### GIVEN DATA:
<<<<
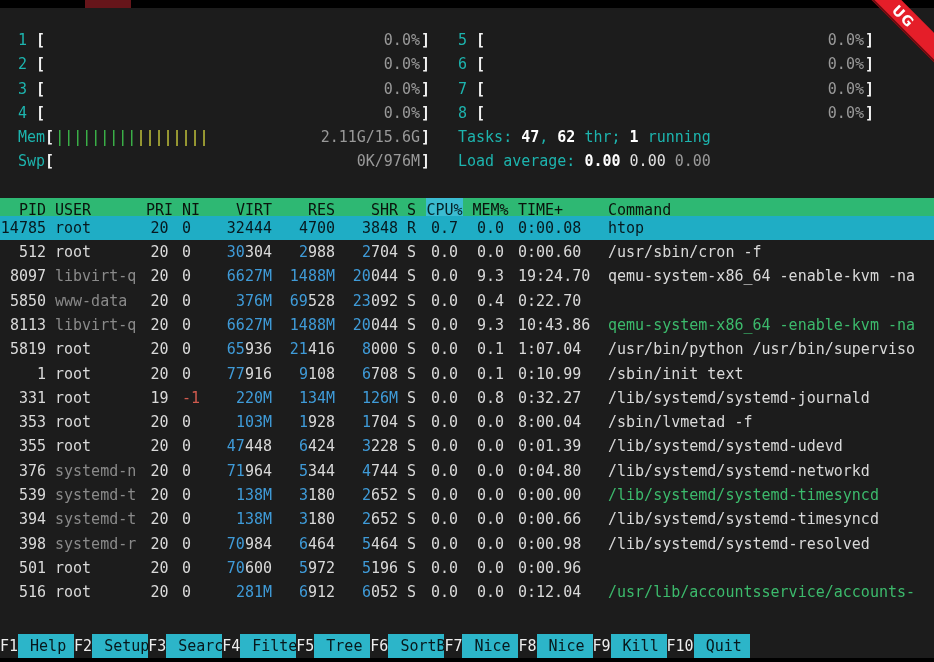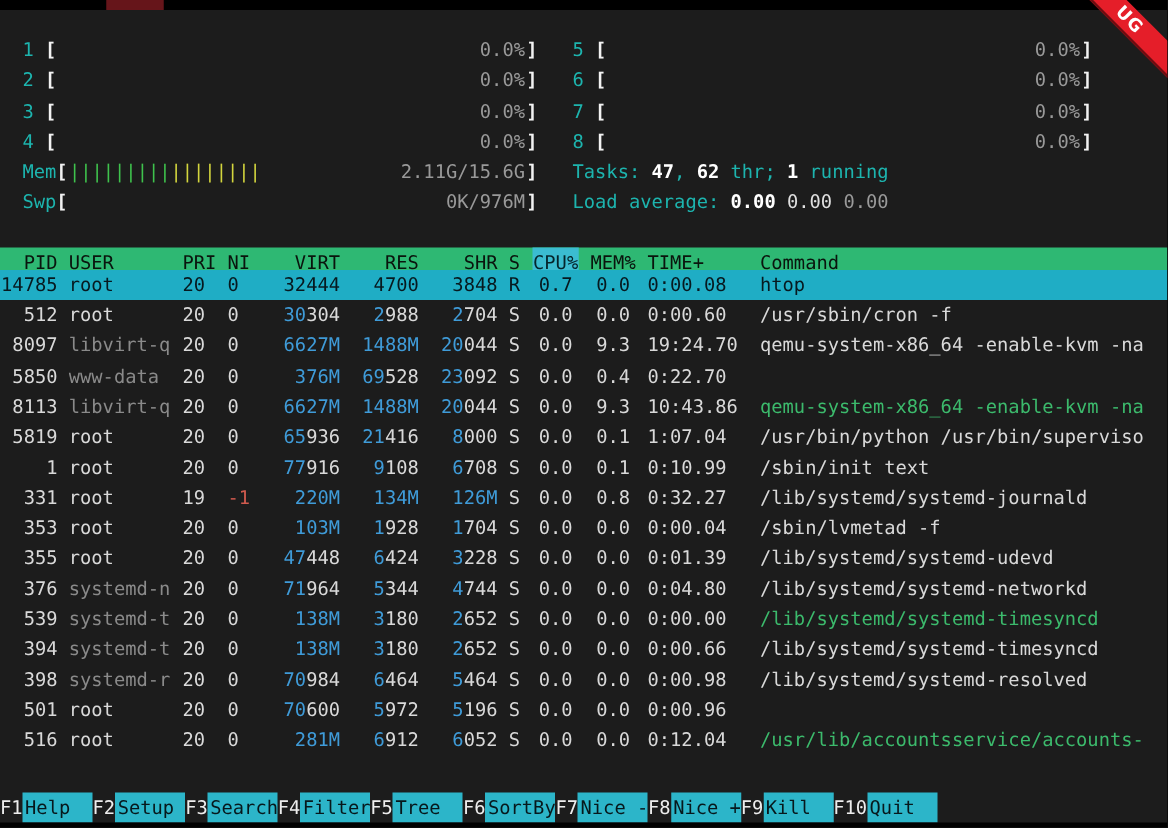--- a/index.html
+++ b/index.html
@@ -39,36 +39,36 @@
   .dim2{color:#9a9a9a}
   
   .proc-table{margin-top:24px}
   .thead{display:flex;height:18px;line-height:24.3px;background:#2eb873;color:#0a140d;font-weight:400}
   .thead .sort{background:#3bbcd1;color:#05242b}
   .prow{display:flex;height:24.3px;line-height:24.3px}
   .prow.selected{background:#1fadc5}
   .prow.selected span{color:#07191f !important}
   .c-pid{width:46px;text-align:right;white-space:pre}
   .c-user{width:82px;margin-left:9px;white-space:pre;overflow:hidden}
-  .c-pri{width:27px;margin-left:9px;text-align:left}
+  .c-pri{width:27px;margin-left:9px;text-align:center}
   .c-ni{width:27px;margin-left:9px;text-align:left}
   .c-virt,.c-res,.c-shr{width:54px;margin-left:9px;text-align:right;white-space:pre}
   .c-s{width:10px;margin-left:9px}
   .c-cpu,.c-mem{width:37px;margin-left:9px;text-align:center}
   .c-time{width:73px;margin-left:9px;text-align:left;white-space:pre}
   .c-cmd{flex:1;margin-left:17px;white-space:pre;overflow:hidden}
   .dim{color:#8a8a8a}
   .red{color:#d05a4e}
   .hi{color:#3f9bd8}
   .gcmd{color:#3cba6c}
   
   .fnbar{position:absolute;left:0;bottom:4px;height:24px;line-height:24px;display:flex}
   .fnitem{display:flex}
   .fnkey{color:#ededed;white-space:pre}
-  .fnlabel{width:56px;background:#2cb5c9;color:#07181c;white-space:pre;padding-left:2px;overflow:hidden}
+  .fnlabel{width:56px;background:#2cb5c9;color:#07181c;white-space:pre;padding-left:12px;overflow:hidden}
   .bottom-strip{position:absolute;left:0;bottom:0;width:100%;height:4px;background:#000}
 </style>
 </head>
 <body>
 
 <div class="screen">
   <div class="top-strip">
     <div class="strip-accent"></div>
   </div>
 
@@ -334,21 +334,21 @@
           <span class="c-pid">353</span>
           <span class="c-user">root</span>
           <span class="c-pri">20</span>
           <span class="c-ni">0</span>
           <span class="c-virt"><span class="hi">103M</span></span>
           <span class="c-res"><span class="hi">1</span>928</span>
           <span class="c-shr"><span class="hi">1</span>704</span>
           <span class="c-s">S</span>
           <span class="c-cpu">0.0</span>
           <span class="c-mem">0.0</span>
-          <span class="c-time">0:00.04</span>
+          <span class="c-time">8:00.04</span>
           <span class="c-cmd">/sbin/lvmetad -f</span>
         </div>
         <div class="prow">
           <span class="c-pid">355</span>
           <span class="c-user">root</span>
           <span class="c-pri">20</span>
           <span class="c-ni">0</span>
           <span class="c-virt"><span class="hi">47</span>448</span>
           <span class="c-res"><span class="hi">6</span>424</span>
           <span class="c-shr"><span class="hi">3</span>228</span>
>>>>
### DESCRIPTION OF THE TASK:
Show every line from the listing that contains "strip".

### THE COMPLETED TASK:
   .bottom-strip{position:absolute;left:0;bottom:0;width:100%;height:4px;background:#000}
   <div class="top-strip">
     <div class="strip-accent"></div>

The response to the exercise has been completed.